* _AIM OF THE TASK_
Taking the line with "[84,626,258,640] [33,656,158,670] Regulartion-droupout." as the first and the line with "[183,1075,228,1086] Gobal ->" as the last, set down exactly every line in that range from the entries below, and no more.

»»

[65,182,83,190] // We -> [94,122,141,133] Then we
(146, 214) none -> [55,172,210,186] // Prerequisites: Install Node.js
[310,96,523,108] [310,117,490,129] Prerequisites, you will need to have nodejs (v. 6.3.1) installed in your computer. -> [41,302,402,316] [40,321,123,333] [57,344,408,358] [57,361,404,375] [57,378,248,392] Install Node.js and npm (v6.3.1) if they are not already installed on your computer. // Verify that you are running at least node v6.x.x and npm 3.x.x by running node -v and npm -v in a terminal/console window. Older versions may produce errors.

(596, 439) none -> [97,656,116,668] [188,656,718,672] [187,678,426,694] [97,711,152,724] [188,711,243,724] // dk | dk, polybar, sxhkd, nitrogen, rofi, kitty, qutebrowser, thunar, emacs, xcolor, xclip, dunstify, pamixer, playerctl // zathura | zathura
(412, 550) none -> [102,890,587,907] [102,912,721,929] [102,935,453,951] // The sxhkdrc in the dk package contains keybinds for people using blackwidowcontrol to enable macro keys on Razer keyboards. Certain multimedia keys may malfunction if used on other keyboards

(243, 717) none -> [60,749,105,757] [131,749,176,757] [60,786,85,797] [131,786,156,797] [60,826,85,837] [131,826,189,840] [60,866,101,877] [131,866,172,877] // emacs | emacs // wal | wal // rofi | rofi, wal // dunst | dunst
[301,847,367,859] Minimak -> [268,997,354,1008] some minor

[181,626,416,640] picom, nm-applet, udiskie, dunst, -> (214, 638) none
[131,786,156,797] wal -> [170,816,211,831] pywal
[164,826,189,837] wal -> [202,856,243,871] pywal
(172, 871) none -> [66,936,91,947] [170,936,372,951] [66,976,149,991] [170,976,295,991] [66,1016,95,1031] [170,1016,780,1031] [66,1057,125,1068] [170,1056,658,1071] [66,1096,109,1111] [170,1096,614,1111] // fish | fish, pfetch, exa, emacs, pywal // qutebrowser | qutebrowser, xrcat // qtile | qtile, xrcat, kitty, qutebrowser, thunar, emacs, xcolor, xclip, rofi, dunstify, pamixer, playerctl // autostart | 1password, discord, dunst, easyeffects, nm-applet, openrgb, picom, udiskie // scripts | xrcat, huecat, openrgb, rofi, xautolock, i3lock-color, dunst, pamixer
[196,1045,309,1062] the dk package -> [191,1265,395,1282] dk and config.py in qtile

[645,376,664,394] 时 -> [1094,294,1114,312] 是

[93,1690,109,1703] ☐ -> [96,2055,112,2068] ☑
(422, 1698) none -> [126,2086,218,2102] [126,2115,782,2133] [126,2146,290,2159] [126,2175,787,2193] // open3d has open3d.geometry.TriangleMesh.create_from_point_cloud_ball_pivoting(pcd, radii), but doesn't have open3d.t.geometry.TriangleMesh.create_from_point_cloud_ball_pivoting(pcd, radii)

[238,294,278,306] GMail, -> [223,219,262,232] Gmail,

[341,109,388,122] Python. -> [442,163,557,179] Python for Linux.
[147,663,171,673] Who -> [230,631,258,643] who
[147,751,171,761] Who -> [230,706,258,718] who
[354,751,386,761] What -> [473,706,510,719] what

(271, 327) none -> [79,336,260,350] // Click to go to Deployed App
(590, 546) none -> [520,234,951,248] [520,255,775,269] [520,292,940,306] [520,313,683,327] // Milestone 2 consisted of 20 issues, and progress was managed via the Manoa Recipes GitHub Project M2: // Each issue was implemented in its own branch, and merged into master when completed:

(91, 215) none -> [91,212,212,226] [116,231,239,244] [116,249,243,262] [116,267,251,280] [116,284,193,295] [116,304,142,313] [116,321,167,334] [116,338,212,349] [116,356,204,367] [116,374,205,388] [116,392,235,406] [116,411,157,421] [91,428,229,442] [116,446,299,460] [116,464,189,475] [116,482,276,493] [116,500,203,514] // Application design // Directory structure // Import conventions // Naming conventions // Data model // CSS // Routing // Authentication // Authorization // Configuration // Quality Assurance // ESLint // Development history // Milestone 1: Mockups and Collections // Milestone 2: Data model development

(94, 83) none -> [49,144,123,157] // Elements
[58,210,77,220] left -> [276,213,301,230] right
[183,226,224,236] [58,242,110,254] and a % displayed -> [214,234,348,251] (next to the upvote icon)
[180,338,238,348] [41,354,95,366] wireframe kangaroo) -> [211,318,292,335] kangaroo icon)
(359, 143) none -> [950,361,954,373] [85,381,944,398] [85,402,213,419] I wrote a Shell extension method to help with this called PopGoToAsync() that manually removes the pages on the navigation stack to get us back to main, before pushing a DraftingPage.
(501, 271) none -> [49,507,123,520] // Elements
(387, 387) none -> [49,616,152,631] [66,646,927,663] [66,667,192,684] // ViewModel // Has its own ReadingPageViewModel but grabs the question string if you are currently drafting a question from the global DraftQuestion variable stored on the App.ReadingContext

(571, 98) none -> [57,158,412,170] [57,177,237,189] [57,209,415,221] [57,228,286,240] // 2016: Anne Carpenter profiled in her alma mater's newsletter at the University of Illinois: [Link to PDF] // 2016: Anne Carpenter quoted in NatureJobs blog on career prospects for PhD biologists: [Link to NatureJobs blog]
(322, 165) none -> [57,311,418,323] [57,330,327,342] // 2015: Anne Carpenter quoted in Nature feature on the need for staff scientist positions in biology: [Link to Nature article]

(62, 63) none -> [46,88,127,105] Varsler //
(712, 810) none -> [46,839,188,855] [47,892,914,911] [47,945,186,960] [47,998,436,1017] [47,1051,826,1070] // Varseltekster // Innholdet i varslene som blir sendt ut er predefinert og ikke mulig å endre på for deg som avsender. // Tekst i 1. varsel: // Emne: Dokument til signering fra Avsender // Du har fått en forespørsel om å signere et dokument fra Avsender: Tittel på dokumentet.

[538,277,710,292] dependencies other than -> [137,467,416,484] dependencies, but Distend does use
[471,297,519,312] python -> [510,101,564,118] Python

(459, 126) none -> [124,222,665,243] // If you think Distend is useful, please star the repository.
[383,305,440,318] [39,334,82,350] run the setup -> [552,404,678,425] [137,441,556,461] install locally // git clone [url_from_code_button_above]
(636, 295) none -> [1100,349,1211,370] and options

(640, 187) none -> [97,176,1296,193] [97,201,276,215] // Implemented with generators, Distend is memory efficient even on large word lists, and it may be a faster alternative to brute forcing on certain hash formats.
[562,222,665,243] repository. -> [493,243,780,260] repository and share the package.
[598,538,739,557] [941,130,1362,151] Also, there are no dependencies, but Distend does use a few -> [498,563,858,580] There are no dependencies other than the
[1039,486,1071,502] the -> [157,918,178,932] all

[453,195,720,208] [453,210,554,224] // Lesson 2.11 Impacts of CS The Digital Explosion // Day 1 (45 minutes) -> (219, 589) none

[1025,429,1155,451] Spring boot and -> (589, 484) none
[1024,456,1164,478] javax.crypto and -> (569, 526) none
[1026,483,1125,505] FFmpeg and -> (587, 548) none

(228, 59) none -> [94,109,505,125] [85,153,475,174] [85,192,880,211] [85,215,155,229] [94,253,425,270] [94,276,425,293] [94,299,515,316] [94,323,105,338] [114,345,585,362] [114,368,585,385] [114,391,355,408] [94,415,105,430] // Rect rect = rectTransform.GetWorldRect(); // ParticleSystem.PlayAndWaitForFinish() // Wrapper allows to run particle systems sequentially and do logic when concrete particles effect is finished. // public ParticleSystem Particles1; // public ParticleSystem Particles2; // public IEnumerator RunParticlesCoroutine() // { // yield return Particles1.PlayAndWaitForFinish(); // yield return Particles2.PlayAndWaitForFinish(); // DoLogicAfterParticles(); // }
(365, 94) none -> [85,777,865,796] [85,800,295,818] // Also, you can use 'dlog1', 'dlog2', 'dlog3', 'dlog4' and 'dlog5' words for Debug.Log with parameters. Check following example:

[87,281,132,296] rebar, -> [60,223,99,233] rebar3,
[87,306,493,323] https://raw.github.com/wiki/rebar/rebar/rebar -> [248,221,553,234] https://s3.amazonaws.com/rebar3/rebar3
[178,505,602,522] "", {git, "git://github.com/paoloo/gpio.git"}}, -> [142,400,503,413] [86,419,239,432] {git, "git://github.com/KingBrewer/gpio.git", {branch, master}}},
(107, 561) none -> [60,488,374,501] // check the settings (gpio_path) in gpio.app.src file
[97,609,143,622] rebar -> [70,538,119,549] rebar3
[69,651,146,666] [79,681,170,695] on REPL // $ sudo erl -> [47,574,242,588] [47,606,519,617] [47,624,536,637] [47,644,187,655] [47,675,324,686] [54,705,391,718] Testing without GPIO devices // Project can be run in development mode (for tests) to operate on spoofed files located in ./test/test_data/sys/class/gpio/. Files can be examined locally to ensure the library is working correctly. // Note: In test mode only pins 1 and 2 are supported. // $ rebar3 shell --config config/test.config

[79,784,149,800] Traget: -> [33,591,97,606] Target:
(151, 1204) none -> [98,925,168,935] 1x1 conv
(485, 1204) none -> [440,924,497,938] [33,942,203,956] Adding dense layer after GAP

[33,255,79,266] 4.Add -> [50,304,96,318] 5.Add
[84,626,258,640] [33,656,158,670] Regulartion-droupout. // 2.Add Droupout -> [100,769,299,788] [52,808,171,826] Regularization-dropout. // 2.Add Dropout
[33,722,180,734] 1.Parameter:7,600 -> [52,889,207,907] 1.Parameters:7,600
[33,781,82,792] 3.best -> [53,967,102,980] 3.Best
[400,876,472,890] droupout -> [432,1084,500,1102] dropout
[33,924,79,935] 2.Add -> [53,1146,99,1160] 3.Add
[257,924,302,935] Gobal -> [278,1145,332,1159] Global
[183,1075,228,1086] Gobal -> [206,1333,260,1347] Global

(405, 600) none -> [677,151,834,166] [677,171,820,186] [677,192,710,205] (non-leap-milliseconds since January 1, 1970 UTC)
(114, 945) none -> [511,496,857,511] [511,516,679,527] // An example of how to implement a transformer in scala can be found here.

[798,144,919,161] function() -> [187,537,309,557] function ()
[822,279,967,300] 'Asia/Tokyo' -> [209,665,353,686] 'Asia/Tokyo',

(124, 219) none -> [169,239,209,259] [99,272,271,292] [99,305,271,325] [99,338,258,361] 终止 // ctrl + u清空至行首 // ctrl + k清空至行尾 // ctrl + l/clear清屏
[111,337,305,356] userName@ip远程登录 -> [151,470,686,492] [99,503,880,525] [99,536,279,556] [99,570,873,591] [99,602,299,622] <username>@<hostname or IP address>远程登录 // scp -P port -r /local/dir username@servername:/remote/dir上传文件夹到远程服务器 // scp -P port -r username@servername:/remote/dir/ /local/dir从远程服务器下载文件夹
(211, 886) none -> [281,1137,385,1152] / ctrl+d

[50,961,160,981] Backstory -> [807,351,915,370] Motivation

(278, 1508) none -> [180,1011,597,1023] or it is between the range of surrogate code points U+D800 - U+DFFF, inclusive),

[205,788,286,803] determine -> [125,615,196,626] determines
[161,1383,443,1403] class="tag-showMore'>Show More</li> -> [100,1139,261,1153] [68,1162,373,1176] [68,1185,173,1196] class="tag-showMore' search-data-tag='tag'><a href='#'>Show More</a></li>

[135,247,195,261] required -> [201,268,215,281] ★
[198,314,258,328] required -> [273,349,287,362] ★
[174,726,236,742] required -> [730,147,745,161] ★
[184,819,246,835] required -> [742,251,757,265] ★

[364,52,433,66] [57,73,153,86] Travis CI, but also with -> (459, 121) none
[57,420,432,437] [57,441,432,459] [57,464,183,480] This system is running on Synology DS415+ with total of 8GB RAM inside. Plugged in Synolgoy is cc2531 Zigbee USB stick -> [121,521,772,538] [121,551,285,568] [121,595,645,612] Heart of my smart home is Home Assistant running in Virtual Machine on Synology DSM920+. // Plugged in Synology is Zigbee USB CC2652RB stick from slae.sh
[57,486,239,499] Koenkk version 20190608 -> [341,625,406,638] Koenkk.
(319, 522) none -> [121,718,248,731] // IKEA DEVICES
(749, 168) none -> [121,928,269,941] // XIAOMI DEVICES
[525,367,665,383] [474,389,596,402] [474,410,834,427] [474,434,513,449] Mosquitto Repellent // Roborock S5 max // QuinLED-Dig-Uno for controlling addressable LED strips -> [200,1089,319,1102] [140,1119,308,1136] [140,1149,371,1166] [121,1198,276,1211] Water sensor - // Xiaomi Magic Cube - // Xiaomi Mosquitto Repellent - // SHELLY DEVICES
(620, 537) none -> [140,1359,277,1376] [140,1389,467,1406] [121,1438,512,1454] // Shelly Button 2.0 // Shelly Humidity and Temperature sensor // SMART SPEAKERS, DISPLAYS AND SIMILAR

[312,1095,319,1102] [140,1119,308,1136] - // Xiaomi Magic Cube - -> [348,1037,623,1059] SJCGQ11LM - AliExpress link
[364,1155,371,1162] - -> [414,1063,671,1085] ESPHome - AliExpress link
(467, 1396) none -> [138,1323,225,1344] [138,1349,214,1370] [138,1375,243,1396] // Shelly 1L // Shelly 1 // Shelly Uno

««

* _OUTPUT FOR THIS TASK_
[84,626,258,640] [33,656,158,670] Regulartion-droupout. // 2.Add Droupout -> [100,769,299,788] [52,808,171,826] Regularization-dropout. // 2.Add Dropout
[33,722,180,734] 1.Parameter:7,600 -> [52,889,207,907] 1.Parameters:7,600
[33,781,82,792] 3.best -> [53,967,102,980] 3.Best
[400,876,472,890] droupout -> [432,1084,500,1102] dropout
[33,924,79,935] 2.Add -> [53,1146,99,1160] 3.Add
[257,924,302,935] Gobal -> [278,1145,332,1159] Global
[183,1075,228,1086] Gobal -> [206,1333,260,1347] Global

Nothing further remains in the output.